Records to process:
—————

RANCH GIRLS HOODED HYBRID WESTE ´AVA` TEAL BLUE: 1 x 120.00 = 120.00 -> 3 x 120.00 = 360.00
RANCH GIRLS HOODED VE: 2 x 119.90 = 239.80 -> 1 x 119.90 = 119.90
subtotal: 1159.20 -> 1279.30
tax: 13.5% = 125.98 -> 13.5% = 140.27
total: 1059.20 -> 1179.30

—————

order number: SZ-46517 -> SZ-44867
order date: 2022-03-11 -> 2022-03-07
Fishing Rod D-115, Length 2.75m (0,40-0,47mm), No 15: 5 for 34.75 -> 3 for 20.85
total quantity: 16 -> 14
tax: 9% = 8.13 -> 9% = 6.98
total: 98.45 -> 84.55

—————

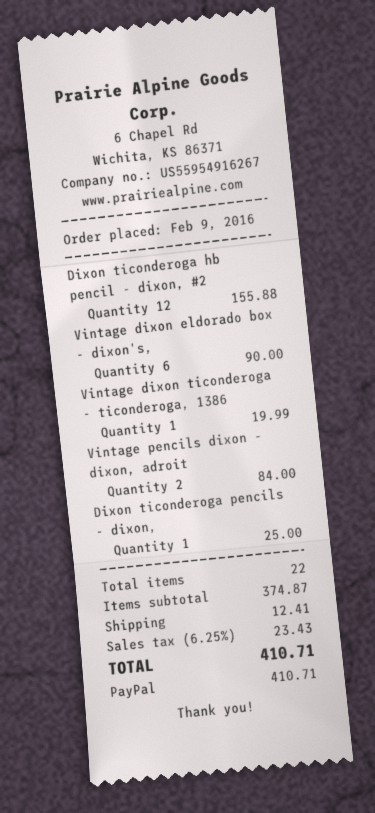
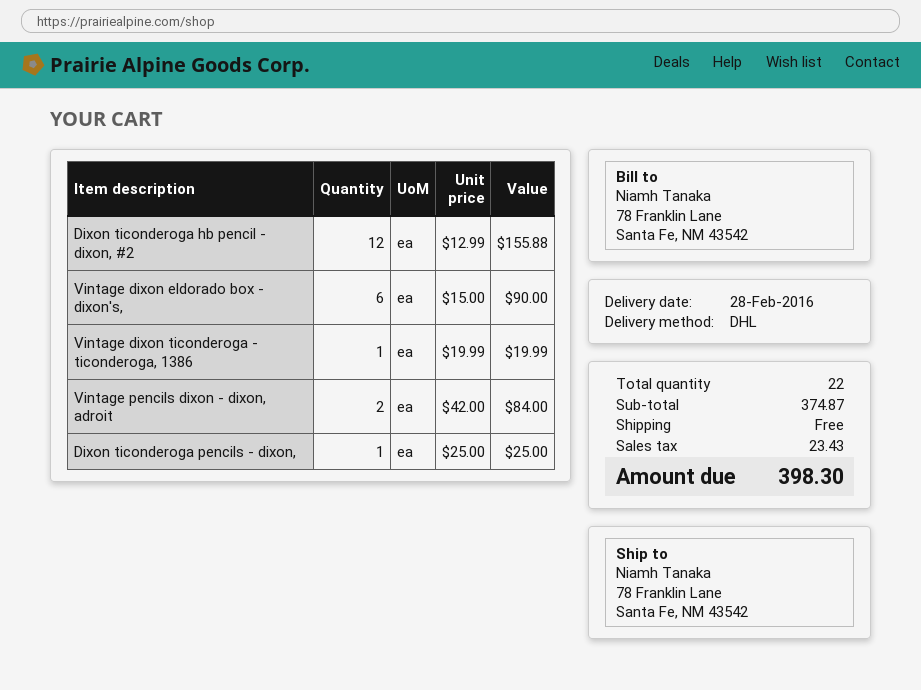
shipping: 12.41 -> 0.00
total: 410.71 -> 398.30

—————

Work required: Return only the part of the records above that opens with the line containing "subtotal: 1159.20 -> 1279.30" and closes with the line containing "total: 1059.20 -> 1179.30", ends included.

Output of the task:
subtotal: 1159.20 -> 1279.30
tax: 13.5% = 125.98 -> 13.5% = 140.27
total: 1059.20 -> 1179.30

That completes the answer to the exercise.